ASSIGNMENT ▸
Having read the records, set them all down exactly as they appear.

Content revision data
----

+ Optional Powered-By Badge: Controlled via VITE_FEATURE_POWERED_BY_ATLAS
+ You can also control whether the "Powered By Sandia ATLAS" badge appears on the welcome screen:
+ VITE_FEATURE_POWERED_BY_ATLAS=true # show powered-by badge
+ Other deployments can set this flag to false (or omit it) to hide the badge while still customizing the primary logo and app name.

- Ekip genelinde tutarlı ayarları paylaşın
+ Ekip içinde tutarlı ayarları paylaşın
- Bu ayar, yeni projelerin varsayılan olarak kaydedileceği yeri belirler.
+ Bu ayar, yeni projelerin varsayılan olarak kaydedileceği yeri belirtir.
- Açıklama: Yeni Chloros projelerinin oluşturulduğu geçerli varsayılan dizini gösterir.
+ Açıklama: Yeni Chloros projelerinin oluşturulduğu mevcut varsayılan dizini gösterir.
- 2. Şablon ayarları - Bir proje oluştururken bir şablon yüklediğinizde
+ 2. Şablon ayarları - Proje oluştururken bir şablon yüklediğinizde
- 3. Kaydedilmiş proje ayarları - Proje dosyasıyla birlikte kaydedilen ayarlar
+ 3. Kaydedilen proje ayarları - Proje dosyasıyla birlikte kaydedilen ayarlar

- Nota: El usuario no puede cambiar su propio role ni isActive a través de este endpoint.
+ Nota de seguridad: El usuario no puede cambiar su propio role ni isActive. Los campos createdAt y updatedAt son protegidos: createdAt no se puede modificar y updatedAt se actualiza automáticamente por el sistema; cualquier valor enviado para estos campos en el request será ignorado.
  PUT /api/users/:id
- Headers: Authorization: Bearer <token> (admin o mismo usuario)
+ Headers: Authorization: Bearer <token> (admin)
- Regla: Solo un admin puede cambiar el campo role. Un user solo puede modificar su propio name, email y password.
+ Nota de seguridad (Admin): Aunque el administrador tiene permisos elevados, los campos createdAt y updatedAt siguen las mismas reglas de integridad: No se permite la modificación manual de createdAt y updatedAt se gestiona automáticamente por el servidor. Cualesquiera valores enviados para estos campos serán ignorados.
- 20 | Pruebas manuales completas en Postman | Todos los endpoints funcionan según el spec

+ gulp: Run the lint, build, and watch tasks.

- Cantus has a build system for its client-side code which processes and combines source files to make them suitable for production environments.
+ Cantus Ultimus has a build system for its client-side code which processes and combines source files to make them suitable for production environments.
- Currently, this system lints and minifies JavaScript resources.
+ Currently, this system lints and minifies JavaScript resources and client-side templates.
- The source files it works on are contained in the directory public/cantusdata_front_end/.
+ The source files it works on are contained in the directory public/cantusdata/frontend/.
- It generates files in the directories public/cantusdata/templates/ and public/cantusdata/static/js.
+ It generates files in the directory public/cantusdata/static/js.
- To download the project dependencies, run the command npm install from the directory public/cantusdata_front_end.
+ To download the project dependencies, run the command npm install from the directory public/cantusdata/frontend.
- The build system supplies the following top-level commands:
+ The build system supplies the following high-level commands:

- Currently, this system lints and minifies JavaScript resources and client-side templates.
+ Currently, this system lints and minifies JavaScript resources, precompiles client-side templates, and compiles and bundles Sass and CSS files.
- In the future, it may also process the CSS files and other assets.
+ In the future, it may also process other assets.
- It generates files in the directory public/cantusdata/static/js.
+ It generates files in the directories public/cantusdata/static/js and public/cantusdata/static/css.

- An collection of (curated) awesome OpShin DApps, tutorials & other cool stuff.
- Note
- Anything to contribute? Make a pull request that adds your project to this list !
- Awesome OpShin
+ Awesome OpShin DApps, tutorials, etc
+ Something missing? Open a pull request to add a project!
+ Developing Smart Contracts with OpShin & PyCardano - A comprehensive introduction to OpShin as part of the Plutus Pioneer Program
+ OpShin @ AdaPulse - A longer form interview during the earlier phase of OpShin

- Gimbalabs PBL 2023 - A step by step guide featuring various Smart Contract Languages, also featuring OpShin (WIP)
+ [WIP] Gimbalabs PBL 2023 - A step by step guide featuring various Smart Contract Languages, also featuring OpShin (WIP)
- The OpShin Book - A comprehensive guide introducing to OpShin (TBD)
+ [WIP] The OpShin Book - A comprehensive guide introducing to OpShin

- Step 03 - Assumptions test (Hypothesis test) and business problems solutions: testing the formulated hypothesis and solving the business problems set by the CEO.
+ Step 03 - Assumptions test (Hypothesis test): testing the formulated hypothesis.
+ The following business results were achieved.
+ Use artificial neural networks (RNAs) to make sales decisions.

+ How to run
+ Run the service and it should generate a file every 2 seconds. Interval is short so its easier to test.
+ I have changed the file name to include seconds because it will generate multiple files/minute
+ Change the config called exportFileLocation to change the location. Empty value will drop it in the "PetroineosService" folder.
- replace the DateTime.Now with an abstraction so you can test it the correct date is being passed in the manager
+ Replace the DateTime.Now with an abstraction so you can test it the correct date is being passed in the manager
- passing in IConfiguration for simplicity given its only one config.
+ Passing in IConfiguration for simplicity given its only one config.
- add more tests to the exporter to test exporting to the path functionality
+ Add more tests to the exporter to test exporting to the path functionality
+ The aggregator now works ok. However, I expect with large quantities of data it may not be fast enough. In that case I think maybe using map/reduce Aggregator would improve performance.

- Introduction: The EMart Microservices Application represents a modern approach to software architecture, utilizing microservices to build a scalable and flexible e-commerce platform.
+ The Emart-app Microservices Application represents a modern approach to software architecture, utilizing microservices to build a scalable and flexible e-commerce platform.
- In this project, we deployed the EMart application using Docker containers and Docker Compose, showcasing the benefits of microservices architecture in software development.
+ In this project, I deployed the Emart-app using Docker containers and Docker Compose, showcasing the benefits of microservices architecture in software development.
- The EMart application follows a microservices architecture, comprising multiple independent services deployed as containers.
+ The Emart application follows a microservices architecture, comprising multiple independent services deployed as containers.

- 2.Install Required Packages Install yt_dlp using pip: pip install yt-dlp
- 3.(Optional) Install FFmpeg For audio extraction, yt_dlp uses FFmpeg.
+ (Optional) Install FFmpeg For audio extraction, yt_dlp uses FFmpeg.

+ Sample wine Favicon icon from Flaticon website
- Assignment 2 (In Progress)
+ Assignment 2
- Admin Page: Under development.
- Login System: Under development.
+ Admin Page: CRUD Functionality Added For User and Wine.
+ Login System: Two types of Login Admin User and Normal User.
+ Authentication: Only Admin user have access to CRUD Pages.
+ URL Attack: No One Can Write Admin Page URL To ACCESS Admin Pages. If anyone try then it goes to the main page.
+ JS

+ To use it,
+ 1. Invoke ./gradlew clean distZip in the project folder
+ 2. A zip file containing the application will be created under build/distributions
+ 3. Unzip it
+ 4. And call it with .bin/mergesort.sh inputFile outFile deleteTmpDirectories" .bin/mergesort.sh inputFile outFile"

----

TASK RESULT ▸
+ Optional Powered-By Badge: Controlled via VITE_FEATURE_POWERED_BY_ATLAS
+ You can also control whether the "Powered By Sandia ATLAS" badge appears on the welcome screen:
+ VITE_FEATURE_POWERED_BY_ATLAS=true # show powered-by badge
+ Other deployments can set this flag to false (or omit it) to hide the badge while still customizing the primary logo and app name.

- Ekip genelinde tutarlı ayarları paylaşın
+ Ekip içinde tutarlı ayarları paylaşın
- Bu ayar, yeni projelerin varsayılan olarak kaydedileceği yeri belirler.
+ Bu ayar, yeni projelerin varsayılan olarak kaydedileceği yeri belirtir.
- Açıklama: Yeni Chloros projelerinin oluşturulduğu geçerli varsayılan dizini gösterir.
+ Açıklama: Yeni Chloros projelerinin oluşturulduğu mevcut varsayılan dizini gösterir.
- 2. Şablon ayarları - Bir proje oluştururken bir şablon yüklediğinizde
+ 2. Şablon ayarları - Proje oluştururken bir şablon yüklediğinizde
- 3. Kaydedilmiş proje ayarları - Proje dosyasıyla birlikte kaydedilen ayarlar
+ 3. Kaydedilen proje ayarları - Proje dosyasıyla birlikte kaydedilen ayarlar

- Nota: El usuario no puede cambiar su propio role ni isActive a través de este endpoint.
+ Nota de seguridad: El usuario no puede cambiar su propio role ni isActive. Los campos createdAt y updatedAt son protegidos: createdAt no se puede modificar y updatedAt se actualiza automáticamente por el sistema; cualquier valor enviado para estos campos en el request será ignorado.
  PUT /api/users/:id
- Headers: Authorization: Bearer <token> (admin o mismo usuario)
+ Headers: Authorization: Bearer <token> (admin)
- Regla: Solo un admin puede cambiar el campo role. Un user solo puede modificar su propio name, email y password.
+ Nota de seguridad (Admin): Aunque el administrador tiene permisos elevados, los campos createdAt y updatedAt siguen las mismas reglas de integridad: No se permite la modificación manual de createdAt y updatedAt se gestiona automáticamente por el servidor. Cualesquiera valores enviados para estos campos serán ignorados.
- 20 | Pruebas manuales completas en Postman | Todos los endpoints funcionan según el spec

+ gulp: Run the lint, build, and watch tasks.

- Cantus has a build system for its client-side code which processes and combines source files to make them suitable for production environments.
+ Cantus Ultimus has a build system for its client-side code which processes and combines source files to make them suitable for production environments.
- Currently, this system lints and minifies JavaScript resources.
+ Currently, this system lints and minifies JavaScript resources and client-side templates.
- The source files it works on are contained in the directory public/cantusdata_front_end/.
+ The source files it works on are contained in the directory public/cantusdata/frontend/.
- It generates files in the directories public/cantusdata/templates/ and public/cantusdata/static/js.
+ It generates files in the directory public/cantusdata/static/js.
- To download the project dependencies, run the command npm install from the directory public/cantusdata_front_end.
+ To download the project dependencies, run the command npm install from the directory public/cantusdata/frontend.
- The build system supplies the following top-level commands:
+ The build system supplies the following high-level commands:

- Currently, this system lints and minifies JavaScript resources and client-side templates.
+ Currently, this system lints and minifies JavaScript resources, precompiles client-side templates, and compiles and bundles Sass and CSS files.
- In the future, it may also process the CSS files and other assets.
+ In the future, it may also process other assets.
- It generates files in the directory public/cantusdata/static/js.
+ It generates files in the directories public/cantusdata/static/js and public/cantusdata/static/css.

- An collection of (curated) awesome OpShin DApps, tutorials & other cool stuff.
- Note
- Anything to contribute? Make a pull request that adds your project to this list !
- Awesome OpShin
+ Awesome OpShin DApps, tutorials, etc
+ Something missing? Open a pull request to add a project!
+ Developing Smart Contracts with OpShin & PyCardano - A comprehensive introduction to OpShin as part of the Plutus Pioneer Program
+ OpShin @ AdaPulse - A longer form interview during the earlier phase of OpShin

- Gimbalabs PBL 2023 - A step by step guide featuring various Smart Contract Languages, also featuring OpShin (WIP)
+ [WIP] Gimbalabs PBL 2023 - A step by step guide featuring various Smart Contract Languages, also featuring OpShin (WIP)
- The OpShin Book - A comprehensive guide introducing to OpShin (TBD)
+ [WIP] The OpShin Book - A comprehensive guide introducing to OpShin

- Step 03 - Assumptions test (Hypothesis test) and business problems solutions: testing the formulated hypothesis and solving the business problems set by the CEO.
+ Step 03 - Assumptions test (Hypothesis test): testing the formulated hypothesis.
+ The following business results were achieved.
+ Use artificial neural networks (RNAs) to make sales decisions.

+ How to run
+ Run the service and it should generate a file every 2 seconds. Interval is short so its easier to test.
+ I have changed the file name to include seconds because it will generate multiple files/minute
+ Change the config called exportFileLocation to change the location. Empty value will drop it in the "PetroineosService" folder.
- replace the DateTime.Now with an abstraction so you can test it the correct date is being passed in the manager
+ Replace the DateTime.Now with an abstraction so you can test it the correct date is being passed in the manager
- passing in IConfiguration for simplicity given its only one config.
+ Passing in IConfiguration for simplicity given its only one config.
- add more tests to the exporter to test exporting to the path functionality
+ Add more tests to the exporter to test exporting to the path functionality
+ The aggregator now works ok. However, I expect with large quantities of data it may not be fast enough. In that case I think maybe using map/reduce Aggregator would improve performance.

- Introduction: The EMart Microservices Application represents a modern approach to software architecture, utilizing microservices to build a scalable and flexible e-commerce platform.
+ The Emart-app Microservices Application represents a modern approach to software architecture, utilizing microservices to build a scalable and flexible e-commerce platform.
- In this project, we deployed the EMart application using Docker containers and Docker Compose, showcasing the benefits of microservices architecture in software development.
+ In this project, I deployed the Emart-app using Docker containers and Docker Compose, showcasing the benefits of microservices architecture in software development.
- The EMart application follows a microservices architecture, comprising multiple independent services deployed as containers.
+ The Emart application follows a microservices architecture, comprising multiple independent services deployed as containers.

- 2.Install Required Packages Install yt_dlp using pip: pip install yt-dlp
- 3.(Optional) Install FFmpeg For audio extraction, yt_dlp uses FFmpeg.
+ (Optional) Install FFmpeg For audio extraction, yt_dlp uses FFmpeg.

+ Sample wine Favicon icon from Flaticon website
- Assignment 2 (In Progress)
+ Assignment 2
- Admin Page: Under development.
- Login System: Under development.
+ Admin Page: CRUD Functionality Added For User and Wine.
+ Login System: Two types of Login Admin User and Normal User.
+ Authentication: Only Admin user have access to CRUD Pages.
+ URL Attack: No One Can Write Admin Page URL To ACCESS Admin Pages. If anyone try then it goes to the main page.
+ JS

+ To use it,
+ 1. Invoke ./gradlew clean distZip in the project folder
+ 2. A zip file containing the application will be created under build/distributions
+ 3. Unzip it
+ 4. And call it with .bin/mergesort.sh inputFile outFile deleteTmpDirectories" .bin/mergesort.sh inputFile outFile"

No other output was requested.